PNCA had used Nafdec Cinema to facilitate its handling of bilateral cultural pacts in the sphere of visual and particularly, the performing arts. Performances by visiting cultural troupes as well as the screening of films from particular countries or regions in the form of special film festivals used to be held at Nafdec Cinema.
Nafdec Cinema was eventually closed down at the end of 2003 after years of neglect and mismanagement in the state- sponsored National Film Development Corporation, established in the 1970s to guide, finance and regulate Pakistan’s film industry and develop film as a medium of entertainment, education, information and social development.
At the same time however, it must be stated that not since the establishment of PNCA and Nafdec in the 1970s has Islamabad seen the kind of cultural development that has taken place over the past year or so.

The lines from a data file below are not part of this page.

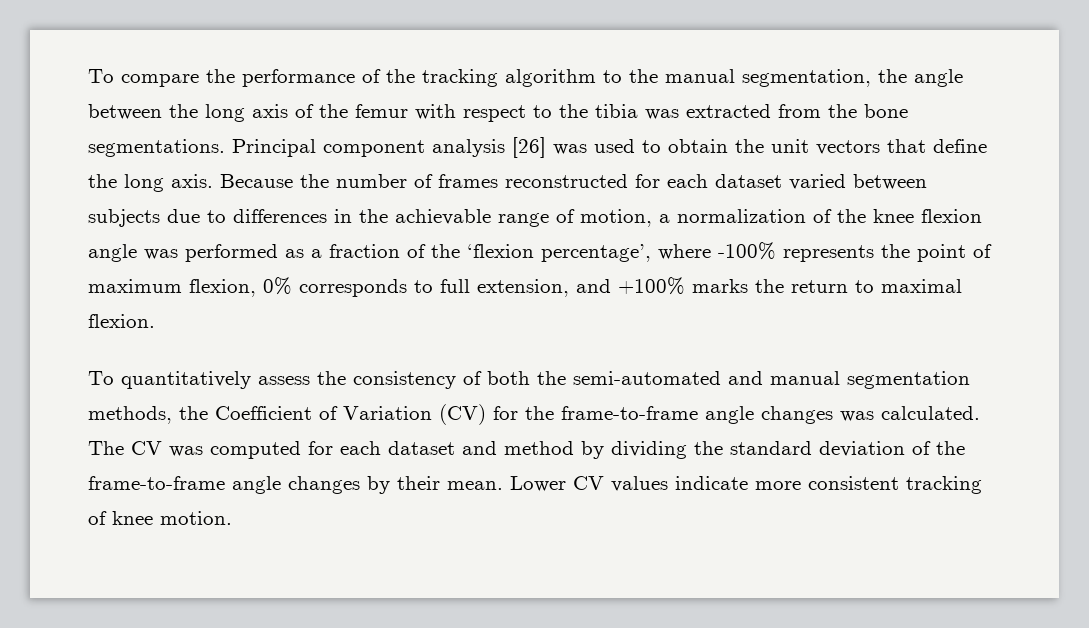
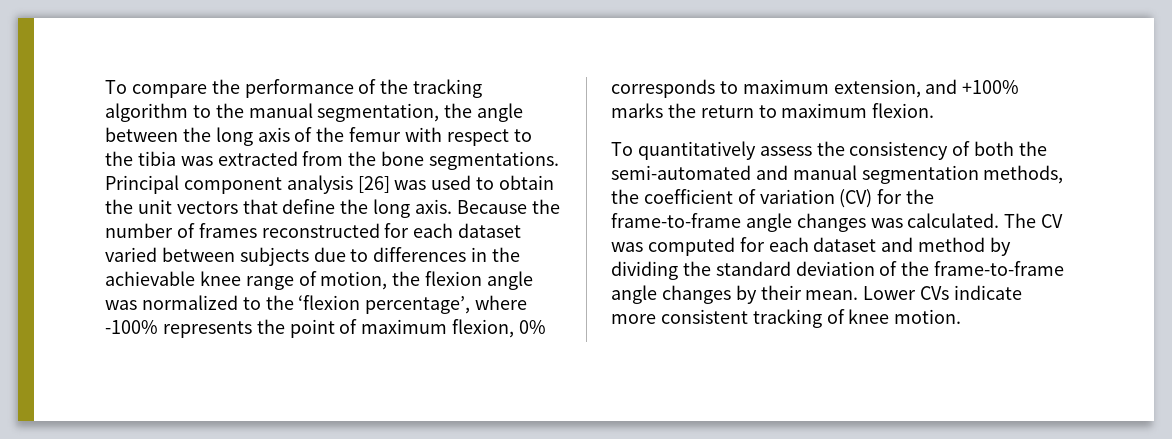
- Because the number of frames reconstructed for each dataset varied between subjects due to differences in the achievable range of motion, a normalization of the knee flexion angle was performed as a fraction of the ‘flexion percentage’, where -100% represents the point of maximum flexion, 0% corresponds to full extension, and +100% marks the return to maximal flexion.
+ Because the number of frames reconstructed for each dataset varied between subjects due to differences in the achievable knee range of motion, the flexion angle was normalized to the ‘flexion percentage’, where -100% represents the point of maximum flexion, 0% corresponds to maximum extension, and +100% marks the return to maximum flexion.
- To quantitatively assess the consistency of both the semi-automated and manual segmentation methods, the Coefficient of Variation (CV) for the frame-to-frame angle changes was calculated.
+ To quantitatively assess the consistency of both the semi-automated and manual segmentation methods, the coefficient of variation (CV) for the frame-to-frame angle changes was calculated.
- Lower CV values indicate more consistent tracking of knee motion.
+ Lower CVs indicate more consistent tracking of knee motion.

This development included not only the completion and inauguration of NAG and the ground-breaking ceremony of a private state-of-the-art cineplex, a multiple-screen cinema house with shopping mall and food centre, but also the opening of several other private art galleries and the staging of foreign and local plays by local and foreign theatre companies at various auditoriums.
Moreover, plans also unfolded last year of a cine city under Islamabad’s revised master plan, this cine city being reported to include drive-in cinemas, training academies for arts and culture as well as film studios and theatres.
The materialisation of a national theatre, with multiple auditoriums and halls for the promotion of performing arts like music, dance, drama and cinema, ranging in nature from classical and semi-classical to folk and contemporary, will compliment this cultural development and help boost Islamabad’s cultural credentials.
A national theatre in a city where the diplomatic corps resides has long been necessary to help build better understanding of each other’s cultures by providing a befitting venue for the facilitation of exchanges in the sphere of cultural troupes, music and dance ensembles, theatre and cinema.
Islamabad may no longer be able to have the cultural square in the centre of the city that was initially envisaged in the 1970s. Nevertheless, will the culture ministry under the new federal government be able to craft a dynamic policy on culture that will not only give Islamabad a new dimension in cultural development but a national theatre as well?